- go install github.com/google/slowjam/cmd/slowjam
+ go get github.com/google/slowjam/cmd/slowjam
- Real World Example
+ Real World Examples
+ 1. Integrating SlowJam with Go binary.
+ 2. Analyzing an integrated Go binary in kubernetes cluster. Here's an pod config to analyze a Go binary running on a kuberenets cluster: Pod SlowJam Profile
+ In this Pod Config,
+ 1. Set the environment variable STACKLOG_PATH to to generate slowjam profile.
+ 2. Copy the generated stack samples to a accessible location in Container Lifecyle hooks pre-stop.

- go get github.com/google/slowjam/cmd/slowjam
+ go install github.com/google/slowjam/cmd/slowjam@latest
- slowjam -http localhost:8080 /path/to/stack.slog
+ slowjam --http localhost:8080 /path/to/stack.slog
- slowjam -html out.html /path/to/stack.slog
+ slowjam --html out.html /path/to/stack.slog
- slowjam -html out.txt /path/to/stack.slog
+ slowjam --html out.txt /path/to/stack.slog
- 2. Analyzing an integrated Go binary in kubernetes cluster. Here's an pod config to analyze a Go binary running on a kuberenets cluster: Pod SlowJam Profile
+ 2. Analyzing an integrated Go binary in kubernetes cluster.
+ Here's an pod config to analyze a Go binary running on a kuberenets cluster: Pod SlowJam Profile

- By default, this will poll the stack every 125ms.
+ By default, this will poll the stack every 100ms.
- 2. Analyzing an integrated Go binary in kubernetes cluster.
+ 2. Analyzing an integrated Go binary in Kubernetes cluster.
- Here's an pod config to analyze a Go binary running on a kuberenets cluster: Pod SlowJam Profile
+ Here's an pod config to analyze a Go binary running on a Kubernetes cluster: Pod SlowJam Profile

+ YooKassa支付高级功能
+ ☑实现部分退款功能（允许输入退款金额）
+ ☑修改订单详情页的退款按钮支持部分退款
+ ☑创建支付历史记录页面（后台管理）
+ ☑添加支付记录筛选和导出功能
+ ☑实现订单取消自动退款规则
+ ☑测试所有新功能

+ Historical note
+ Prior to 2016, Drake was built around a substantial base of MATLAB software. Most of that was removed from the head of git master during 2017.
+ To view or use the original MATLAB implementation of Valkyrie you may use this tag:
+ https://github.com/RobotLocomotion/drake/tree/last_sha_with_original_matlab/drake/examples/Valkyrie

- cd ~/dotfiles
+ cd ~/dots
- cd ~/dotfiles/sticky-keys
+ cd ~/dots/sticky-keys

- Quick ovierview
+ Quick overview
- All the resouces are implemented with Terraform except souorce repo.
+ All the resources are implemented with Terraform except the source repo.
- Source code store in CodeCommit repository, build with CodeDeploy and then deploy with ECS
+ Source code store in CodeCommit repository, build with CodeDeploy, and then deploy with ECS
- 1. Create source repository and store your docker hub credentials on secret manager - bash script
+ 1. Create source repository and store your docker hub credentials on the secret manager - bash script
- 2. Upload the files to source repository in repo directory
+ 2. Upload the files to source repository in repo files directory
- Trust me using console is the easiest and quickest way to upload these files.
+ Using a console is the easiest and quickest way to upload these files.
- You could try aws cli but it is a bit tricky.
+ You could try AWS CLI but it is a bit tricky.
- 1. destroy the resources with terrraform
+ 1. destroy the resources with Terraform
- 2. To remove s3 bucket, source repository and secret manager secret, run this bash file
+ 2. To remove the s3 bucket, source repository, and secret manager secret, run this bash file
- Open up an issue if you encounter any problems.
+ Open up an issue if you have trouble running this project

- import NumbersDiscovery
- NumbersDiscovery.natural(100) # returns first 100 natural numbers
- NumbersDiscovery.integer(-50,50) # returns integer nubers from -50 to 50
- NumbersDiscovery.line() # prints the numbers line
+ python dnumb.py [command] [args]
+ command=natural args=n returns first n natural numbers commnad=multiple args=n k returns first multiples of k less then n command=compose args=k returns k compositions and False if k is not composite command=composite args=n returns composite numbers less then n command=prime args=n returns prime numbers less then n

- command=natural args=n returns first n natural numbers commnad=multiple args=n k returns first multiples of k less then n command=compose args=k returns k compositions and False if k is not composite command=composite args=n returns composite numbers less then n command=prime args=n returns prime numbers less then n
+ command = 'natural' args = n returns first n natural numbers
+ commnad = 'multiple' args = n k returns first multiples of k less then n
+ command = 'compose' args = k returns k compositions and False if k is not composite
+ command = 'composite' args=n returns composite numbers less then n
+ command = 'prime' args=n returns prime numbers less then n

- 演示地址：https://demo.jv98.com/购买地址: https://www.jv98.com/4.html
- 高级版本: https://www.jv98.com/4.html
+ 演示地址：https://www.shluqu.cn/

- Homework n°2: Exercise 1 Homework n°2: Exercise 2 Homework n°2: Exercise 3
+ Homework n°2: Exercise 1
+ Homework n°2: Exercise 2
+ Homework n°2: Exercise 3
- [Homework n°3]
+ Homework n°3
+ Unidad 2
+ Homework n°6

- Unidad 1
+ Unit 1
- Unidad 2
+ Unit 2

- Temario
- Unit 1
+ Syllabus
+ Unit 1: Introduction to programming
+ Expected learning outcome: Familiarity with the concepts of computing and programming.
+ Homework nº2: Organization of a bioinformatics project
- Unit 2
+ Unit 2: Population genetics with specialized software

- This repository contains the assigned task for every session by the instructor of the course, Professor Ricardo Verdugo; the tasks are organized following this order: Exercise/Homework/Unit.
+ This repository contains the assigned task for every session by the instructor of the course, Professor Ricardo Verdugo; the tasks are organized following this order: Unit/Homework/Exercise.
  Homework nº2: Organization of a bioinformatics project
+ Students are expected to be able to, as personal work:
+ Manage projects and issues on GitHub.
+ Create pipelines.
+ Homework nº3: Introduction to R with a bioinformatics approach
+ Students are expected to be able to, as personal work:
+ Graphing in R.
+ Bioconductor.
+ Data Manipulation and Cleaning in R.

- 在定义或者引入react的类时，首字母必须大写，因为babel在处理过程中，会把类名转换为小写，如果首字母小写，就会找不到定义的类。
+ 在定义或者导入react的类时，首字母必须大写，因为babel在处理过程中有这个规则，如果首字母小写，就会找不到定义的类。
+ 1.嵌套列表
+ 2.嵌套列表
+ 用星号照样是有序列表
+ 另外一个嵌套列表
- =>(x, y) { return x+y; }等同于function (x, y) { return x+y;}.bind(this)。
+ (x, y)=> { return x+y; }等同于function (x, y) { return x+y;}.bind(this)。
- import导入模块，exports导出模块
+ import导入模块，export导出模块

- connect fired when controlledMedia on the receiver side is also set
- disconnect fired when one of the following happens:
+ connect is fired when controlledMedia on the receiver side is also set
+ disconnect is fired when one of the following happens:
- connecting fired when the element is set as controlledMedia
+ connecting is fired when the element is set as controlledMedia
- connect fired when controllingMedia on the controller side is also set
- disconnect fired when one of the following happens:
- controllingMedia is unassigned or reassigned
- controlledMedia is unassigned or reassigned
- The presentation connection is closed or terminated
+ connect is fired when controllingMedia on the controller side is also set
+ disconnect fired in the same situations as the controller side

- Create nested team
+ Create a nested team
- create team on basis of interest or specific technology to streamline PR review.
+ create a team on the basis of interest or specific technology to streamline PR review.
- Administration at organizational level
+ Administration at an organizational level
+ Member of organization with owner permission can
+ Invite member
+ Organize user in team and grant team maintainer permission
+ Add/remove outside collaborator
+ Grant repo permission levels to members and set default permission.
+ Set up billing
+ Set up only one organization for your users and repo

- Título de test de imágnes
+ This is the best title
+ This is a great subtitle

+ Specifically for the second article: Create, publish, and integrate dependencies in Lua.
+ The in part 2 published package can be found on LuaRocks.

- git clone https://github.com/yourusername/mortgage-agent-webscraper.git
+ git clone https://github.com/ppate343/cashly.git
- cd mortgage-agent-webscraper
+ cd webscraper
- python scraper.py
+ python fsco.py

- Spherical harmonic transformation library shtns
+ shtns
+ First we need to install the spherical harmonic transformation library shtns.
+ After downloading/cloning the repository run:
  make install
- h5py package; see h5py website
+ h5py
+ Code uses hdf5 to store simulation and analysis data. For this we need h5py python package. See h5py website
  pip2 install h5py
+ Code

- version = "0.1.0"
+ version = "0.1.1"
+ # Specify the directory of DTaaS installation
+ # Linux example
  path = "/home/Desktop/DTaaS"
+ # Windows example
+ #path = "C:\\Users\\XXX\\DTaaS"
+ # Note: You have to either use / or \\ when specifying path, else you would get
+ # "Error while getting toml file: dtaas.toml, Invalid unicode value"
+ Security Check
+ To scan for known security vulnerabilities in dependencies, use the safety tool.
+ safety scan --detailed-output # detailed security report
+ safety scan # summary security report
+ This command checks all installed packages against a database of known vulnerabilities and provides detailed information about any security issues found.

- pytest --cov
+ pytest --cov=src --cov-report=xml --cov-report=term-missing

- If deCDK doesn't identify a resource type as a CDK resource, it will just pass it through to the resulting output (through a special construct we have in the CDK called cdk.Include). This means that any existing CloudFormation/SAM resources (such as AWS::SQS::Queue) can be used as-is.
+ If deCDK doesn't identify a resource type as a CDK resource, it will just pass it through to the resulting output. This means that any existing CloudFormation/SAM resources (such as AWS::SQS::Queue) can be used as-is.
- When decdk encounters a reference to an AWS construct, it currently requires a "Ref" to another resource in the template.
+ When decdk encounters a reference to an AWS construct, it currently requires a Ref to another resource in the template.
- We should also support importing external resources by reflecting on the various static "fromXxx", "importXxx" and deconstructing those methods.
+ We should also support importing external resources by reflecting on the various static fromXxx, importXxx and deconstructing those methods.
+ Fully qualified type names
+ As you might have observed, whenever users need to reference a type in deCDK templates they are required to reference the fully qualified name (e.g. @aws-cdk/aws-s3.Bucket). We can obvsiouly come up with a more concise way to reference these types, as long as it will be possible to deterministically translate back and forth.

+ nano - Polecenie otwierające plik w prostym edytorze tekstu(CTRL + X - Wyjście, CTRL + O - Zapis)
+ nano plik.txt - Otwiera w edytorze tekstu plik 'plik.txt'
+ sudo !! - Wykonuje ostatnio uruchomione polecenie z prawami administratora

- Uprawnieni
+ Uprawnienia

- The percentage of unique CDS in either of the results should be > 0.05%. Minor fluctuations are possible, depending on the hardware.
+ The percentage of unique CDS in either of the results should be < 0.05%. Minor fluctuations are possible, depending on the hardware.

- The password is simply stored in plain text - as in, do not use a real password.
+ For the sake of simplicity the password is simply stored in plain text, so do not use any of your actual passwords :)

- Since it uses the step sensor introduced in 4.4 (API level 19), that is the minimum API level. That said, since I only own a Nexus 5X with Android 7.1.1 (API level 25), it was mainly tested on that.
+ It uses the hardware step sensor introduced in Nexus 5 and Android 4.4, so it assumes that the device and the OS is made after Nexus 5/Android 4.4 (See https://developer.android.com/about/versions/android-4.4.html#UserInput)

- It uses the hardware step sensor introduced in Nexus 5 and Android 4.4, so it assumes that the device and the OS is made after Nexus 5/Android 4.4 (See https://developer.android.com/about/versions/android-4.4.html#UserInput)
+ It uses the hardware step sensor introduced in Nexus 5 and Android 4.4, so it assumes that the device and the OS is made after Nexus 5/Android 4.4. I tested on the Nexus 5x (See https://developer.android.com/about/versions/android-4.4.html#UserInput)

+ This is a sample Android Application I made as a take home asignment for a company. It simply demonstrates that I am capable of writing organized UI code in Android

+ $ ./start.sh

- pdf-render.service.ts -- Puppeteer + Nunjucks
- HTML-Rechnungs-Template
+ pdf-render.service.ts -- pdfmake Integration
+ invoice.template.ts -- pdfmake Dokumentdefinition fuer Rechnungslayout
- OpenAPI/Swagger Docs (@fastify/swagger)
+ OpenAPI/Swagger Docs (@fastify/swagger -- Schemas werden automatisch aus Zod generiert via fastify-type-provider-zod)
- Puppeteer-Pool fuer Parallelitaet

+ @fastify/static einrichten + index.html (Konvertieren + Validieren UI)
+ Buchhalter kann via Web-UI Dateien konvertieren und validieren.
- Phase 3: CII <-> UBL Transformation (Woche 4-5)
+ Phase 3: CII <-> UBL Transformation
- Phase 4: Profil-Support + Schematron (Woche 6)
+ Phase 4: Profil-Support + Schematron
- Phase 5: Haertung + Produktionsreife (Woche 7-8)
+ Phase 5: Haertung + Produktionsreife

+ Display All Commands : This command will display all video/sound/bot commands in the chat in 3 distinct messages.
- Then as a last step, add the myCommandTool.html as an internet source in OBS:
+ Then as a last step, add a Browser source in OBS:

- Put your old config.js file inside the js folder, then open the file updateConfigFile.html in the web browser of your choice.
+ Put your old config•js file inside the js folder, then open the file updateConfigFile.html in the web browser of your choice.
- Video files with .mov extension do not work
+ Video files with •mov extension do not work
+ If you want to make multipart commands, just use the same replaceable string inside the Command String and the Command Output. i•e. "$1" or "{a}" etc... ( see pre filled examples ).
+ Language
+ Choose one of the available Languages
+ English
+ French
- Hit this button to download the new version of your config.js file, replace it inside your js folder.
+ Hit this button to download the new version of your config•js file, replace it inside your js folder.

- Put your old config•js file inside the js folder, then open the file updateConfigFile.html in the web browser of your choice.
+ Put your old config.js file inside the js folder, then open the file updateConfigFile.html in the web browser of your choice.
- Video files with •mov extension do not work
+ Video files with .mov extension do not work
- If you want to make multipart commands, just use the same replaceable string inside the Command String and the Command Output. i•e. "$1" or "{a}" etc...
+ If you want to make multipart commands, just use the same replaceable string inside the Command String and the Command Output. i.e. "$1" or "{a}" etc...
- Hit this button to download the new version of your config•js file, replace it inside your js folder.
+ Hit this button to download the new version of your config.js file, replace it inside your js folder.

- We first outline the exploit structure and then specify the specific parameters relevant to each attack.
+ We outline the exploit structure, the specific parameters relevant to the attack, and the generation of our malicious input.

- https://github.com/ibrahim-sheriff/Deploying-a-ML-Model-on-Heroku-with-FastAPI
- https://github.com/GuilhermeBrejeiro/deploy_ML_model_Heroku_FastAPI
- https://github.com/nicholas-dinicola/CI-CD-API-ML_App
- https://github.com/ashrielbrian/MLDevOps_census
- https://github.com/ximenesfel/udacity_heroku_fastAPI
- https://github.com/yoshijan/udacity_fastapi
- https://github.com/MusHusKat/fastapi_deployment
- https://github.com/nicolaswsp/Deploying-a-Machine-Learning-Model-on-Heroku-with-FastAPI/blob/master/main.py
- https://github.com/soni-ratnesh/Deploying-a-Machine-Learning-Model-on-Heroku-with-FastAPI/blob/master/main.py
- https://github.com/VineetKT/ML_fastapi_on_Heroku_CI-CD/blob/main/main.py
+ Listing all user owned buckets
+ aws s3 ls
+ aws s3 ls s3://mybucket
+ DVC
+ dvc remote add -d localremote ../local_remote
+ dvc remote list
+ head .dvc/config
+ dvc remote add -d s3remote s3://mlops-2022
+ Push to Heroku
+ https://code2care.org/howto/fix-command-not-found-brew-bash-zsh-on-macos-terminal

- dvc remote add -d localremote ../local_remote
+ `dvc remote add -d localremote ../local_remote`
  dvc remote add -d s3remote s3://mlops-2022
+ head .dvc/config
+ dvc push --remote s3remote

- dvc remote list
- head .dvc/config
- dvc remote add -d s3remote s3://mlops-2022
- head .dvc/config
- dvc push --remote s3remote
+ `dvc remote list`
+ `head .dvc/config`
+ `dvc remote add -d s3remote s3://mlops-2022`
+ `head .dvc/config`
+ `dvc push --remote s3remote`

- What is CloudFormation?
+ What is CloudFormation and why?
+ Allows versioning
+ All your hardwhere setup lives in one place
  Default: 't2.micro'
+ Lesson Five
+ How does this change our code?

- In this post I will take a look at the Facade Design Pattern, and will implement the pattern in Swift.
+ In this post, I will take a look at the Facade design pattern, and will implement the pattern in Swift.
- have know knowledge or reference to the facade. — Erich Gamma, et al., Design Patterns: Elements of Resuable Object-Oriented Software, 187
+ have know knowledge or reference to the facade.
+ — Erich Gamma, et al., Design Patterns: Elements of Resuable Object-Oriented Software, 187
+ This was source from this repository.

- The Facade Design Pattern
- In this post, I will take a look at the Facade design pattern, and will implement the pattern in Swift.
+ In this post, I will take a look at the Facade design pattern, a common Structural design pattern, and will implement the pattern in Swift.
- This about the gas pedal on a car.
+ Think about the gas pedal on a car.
+ + + +
WHAT IS NEEDED: Working through the entries above, copy every line in which "localremote" is found.

TASK ANSWER:
+ dvc remote add -d localremote ../local_remote
- dvc remote add -d localremote ../local_remote
+ `dvc remote add -d localremote ../local_remote`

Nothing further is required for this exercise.